PROMPT: Transcribe the data below verbatim from the line with "(233, 246) none -> (236, 301) //" to the line with "(117, 318) none -> (429, 152) //". Include both of those lines.

■ ■ ■ ■

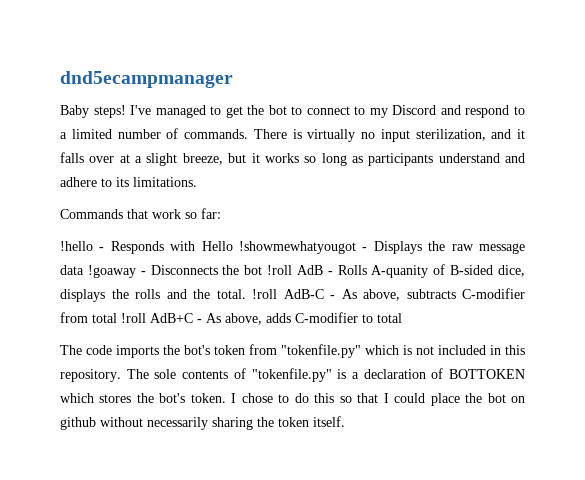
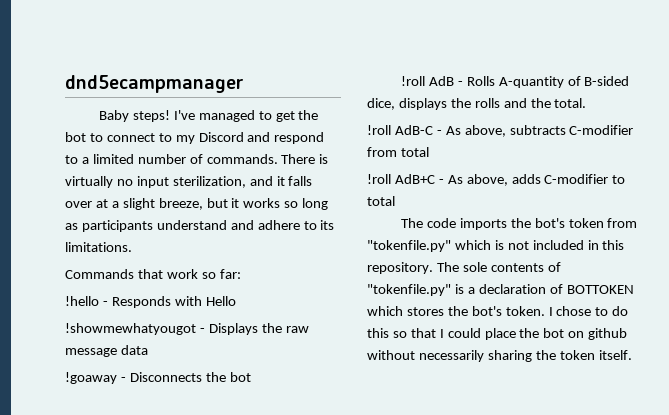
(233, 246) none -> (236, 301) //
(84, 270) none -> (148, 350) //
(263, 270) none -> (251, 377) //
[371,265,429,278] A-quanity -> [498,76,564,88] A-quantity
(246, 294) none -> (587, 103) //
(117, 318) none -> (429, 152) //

■ ■ ■ ■

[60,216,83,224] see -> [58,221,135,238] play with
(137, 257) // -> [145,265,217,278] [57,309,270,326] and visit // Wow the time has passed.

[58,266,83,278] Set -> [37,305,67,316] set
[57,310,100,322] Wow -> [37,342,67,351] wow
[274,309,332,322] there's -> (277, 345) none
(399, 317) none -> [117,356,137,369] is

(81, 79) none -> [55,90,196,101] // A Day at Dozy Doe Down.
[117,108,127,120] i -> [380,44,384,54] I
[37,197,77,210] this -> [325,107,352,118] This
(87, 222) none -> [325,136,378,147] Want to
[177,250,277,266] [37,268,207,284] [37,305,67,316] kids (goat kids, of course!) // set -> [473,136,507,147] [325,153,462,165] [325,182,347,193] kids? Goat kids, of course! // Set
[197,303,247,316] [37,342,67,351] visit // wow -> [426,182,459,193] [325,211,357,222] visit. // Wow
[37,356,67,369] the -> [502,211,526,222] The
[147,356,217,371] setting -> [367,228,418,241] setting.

■ ■ ■ ■

EXERCISE ANSWER:
(233, 246) none -> (236, 301) //
(84, 270) none -> (148, 350) //
(263, 270) none -> (251, 377) //
[371,265,429,278] A-quanity -> [498,76,564,88] A-quantity
(246, 294) none -> (587, 103) //
(117, 318) none -> (429, 152) //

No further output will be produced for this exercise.